*** Opening of DATASET RECORDS ***

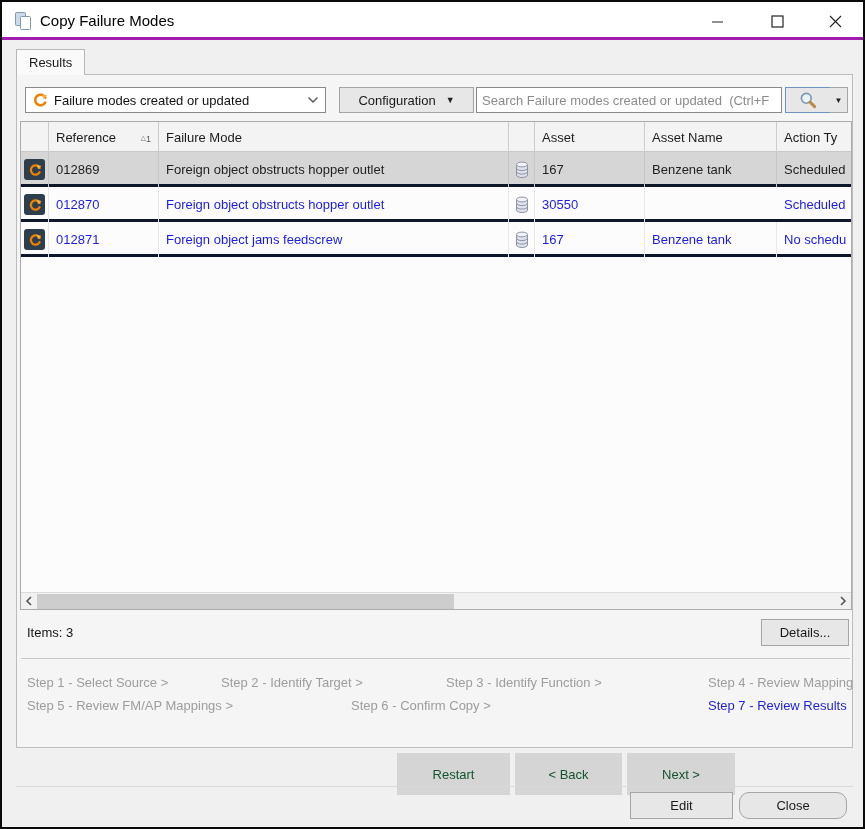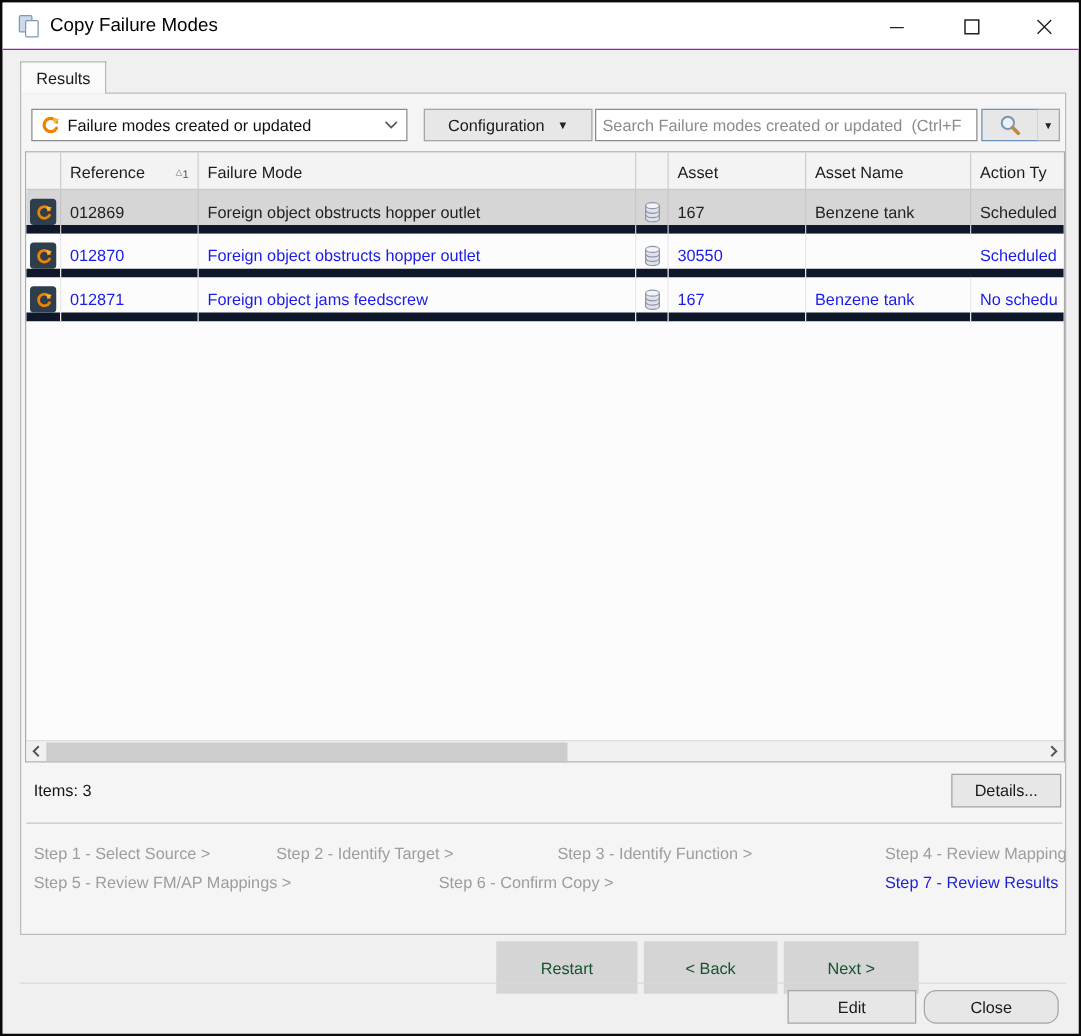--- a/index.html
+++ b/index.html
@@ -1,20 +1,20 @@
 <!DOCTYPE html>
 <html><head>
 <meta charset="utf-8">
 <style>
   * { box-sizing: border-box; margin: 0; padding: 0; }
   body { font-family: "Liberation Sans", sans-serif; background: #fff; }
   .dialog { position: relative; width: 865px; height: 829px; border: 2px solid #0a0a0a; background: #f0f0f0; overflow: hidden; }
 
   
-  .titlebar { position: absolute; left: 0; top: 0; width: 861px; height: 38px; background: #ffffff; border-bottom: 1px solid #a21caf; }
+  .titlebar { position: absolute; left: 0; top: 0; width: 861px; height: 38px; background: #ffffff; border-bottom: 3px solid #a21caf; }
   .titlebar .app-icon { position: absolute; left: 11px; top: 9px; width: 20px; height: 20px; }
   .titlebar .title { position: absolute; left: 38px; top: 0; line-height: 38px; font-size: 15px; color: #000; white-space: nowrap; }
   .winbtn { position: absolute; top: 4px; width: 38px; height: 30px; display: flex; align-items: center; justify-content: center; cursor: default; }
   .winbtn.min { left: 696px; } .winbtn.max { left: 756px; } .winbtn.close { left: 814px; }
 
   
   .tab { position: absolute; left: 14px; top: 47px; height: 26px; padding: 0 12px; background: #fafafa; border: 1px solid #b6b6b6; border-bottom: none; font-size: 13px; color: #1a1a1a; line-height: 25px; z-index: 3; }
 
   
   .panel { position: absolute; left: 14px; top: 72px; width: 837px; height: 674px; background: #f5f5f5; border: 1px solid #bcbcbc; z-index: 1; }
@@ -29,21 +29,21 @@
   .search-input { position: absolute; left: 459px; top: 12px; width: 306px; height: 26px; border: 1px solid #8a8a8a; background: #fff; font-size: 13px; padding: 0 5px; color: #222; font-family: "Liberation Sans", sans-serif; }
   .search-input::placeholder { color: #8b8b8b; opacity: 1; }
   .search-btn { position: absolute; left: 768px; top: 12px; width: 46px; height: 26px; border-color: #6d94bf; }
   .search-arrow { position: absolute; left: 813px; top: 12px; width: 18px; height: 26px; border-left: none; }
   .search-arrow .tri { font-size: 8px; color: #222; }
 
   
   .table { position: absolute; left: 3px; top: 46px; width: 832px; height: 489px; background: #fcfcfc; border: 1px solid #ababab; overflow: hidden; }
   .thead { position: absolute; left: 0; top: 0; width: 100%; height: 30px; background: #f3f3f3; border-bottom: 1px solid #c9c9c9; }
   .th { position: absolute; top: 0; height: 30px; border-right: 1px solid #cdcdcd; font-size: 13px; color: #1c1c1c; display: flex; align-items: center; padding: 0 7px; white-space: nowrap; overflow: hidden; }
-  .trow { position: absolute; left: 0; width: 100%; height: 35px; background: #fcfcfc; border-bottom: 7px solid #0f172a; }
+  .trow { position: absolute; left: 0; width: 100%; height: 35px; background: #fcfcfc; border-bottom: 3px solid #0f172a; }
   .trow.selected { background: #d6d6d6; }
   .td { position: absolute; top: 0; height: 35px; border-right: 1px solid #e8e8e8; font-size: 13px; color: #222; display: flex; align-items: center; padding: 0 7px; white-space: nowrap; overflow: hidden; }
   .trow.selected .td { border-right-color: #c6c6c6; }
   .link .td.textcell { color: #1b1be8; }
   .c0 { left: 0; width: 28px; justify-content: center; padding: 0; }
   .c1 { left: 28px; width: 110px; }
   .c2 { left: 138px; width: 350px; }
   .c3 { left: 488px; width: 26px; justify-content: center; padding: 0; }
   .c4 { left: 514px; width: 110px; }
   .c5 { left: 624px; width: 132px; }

*** Close of DATASET RECORDS ***
*** Opening of DATASET RECORDS ***

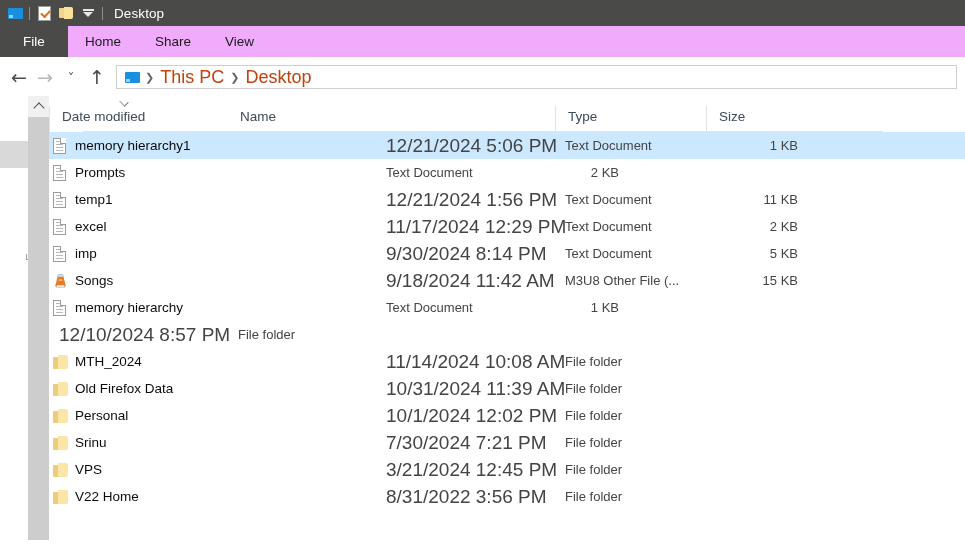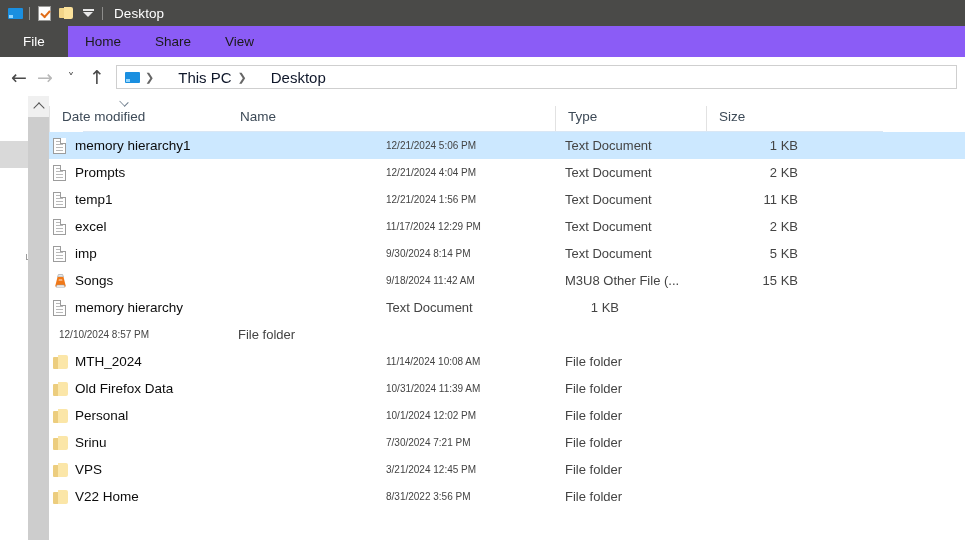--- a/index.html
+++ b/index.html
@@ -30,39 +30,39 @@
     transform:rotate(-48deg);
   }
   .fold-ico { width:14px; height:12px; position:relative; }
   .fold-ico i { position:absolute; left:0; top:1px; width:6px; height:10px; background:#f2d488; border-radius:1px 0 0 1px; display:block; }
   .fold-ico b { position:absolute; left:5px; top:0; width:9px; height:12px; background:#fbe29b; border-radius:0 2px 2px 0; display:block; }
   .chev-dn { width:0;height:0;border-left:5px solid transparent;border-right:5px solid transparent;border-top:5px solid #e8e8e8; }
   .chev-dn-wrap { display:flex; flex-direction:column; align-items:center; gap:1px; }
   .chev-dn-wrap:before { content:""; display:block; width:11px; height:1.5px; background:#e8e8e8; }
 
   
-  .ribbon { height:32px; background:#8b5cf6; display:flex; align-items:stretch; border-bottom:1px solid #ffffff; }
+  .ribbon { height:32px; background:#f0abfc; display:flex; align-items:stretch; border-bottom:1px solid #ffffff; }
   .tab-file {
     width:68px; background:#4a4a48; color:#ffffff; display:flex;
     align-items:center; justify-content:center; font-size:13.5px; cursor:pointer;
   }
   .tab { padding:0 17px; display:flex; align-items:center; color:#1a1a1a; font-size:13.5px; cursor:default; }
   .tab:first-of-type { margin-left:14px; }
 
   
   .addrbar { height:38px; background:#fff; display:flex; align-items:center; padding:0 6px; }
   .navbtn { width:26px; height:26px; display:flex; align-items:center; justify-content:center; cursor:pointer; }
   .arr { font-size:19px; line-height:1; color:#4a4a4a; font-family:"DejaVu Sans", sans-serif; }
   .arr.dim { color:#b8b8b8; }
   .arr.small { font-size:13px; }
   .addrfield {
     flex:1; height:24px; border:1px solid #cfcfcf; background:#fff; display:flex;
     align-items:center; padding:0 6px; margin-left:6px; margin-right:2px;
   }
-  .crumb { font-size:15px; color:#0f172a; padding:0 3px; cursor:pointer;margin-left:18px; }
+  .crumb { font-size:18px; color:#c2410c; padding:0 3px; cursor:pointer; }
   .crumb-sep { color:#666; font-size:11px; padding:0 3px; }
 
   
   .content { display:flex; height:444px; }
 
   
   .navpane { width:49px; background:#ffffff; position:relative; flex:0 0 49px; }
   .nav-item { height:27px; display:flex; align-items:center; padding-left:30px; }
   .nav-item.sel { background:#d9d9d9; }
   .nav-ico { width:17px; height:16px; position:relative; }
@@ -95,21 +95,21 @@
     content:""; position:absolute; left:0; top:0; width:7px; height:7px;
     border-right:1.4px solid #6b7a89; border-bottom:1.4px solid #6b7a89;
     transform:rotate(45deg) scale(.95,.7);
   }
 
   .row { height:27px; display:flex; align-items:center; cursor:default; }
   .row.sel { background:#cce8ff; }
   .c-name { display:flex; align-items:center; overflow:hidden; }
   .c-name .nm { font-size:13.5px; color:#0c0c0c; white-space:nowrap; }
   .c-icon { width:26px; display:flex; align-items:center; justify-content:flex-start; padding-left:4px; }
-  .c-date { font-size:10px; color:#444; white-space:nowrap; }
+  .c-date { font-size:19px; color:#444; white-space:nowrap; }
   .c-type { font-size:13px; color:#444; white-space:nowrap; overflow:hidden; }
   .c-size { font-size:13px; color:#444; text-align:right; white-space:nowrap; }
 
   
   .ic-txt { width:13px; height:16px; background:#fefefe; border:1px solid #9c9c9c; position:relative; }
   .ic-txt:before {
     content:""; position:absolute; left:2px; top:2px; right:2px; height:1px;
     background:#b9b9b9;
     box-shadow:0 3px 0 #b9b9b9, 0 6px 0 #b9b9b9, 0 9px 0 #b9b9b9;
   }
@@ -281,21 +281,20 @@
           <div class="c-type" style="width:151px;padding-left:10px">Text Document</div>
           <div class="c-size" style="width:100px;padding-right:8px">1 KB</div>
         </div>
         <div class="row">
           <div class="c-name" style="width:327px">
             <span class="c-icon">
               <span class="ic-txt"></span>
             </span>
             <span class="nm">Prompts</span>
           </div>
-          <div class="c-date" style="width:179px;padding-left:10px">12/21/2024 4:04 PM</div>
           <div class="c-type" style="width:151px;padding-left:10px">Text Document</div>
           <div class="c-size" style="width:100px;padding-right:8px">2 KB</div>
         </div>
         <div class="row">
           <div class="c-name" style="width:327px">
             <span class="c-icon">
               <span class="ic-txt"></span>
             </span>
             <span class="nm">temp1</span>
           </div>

*** Close of DATASET RECORDS ***

▶ [PROBLEM DESCRIPTION] Begin with the line above that has "0; width: 28px;" and continue through the line that has "624px; width: 132px;", setting each one down exactly. Stop there.

▶ [RESPONSE AREA]
   .c0 { left: 0; width: 28px; justify-content: center; padding: 0; }
   .c1 { left: 28px; width: 110px; }
   .c2 { left: 138px; width: 350px; }
   .c3 { left: 488px; width: 26px; justify-content: center; padding: 0; }
   .c4 { left: 514px; width: 110px; }
   .c5 { left: 624px; width: 132px; }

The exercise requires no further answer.